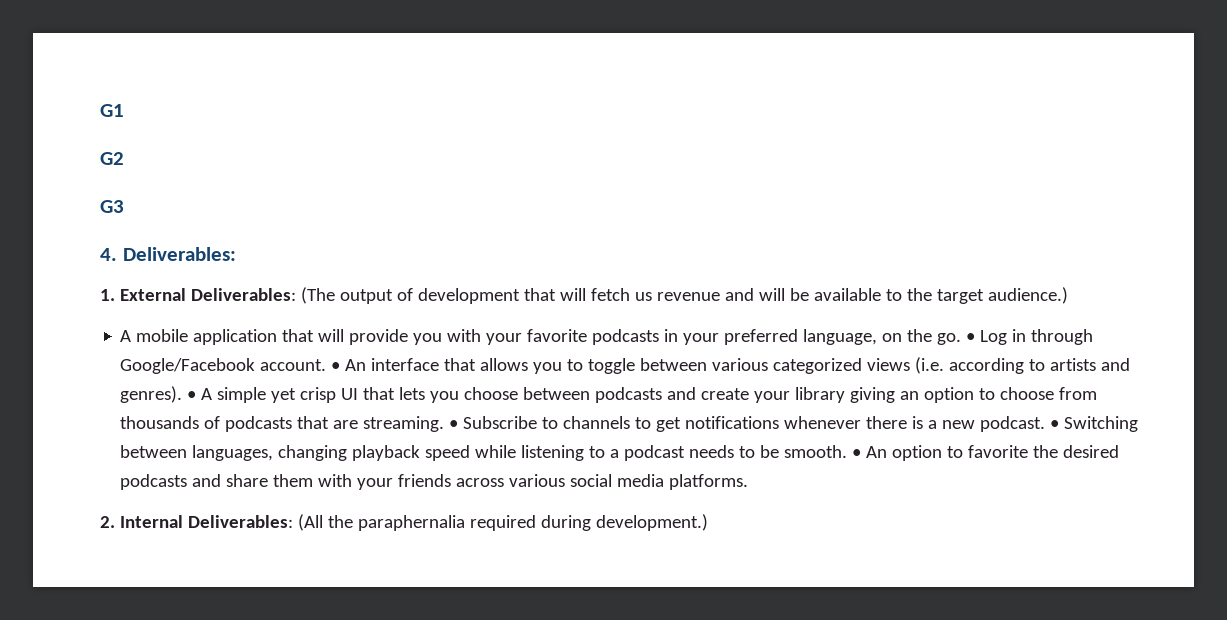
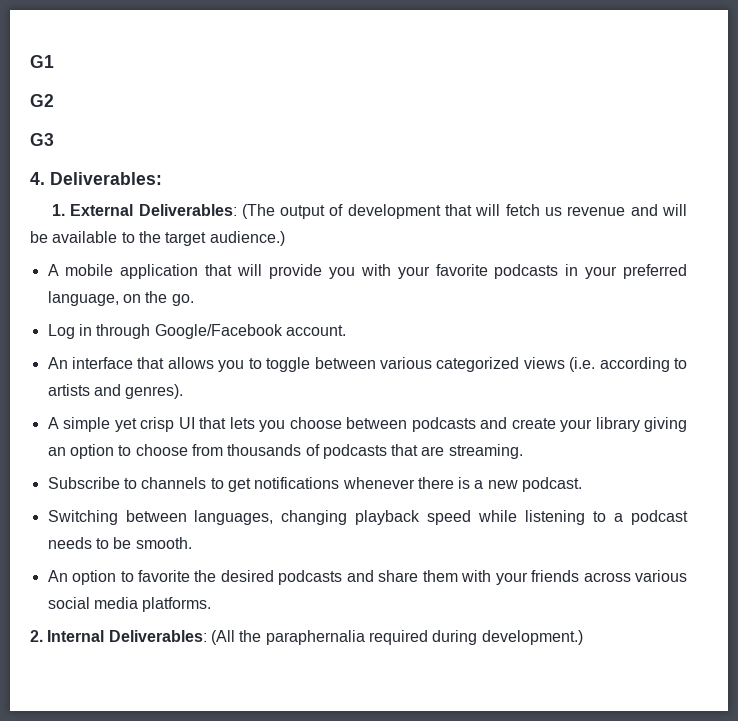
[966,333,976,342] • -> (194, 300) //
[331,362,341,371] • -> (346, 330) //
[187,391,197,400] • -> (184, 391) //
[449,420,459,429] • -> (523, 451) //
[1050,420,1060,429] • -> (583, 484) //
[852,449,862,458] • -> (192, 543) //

* * *

Copy out all the entries precisely. No images.

*ANSWER TO THIS EXERCISE*.
[966,333,976,342] • -> (194, 300) //
[331,362,341,371] • -> (346, 330) //
[187,391,197,400] • -> (184, 391) //
[449,420,459,429] • -> (523, 451) //
[1050,420,1060,429] • -> (583, 484) //
[852,449,862,458] • -> (192, 543) //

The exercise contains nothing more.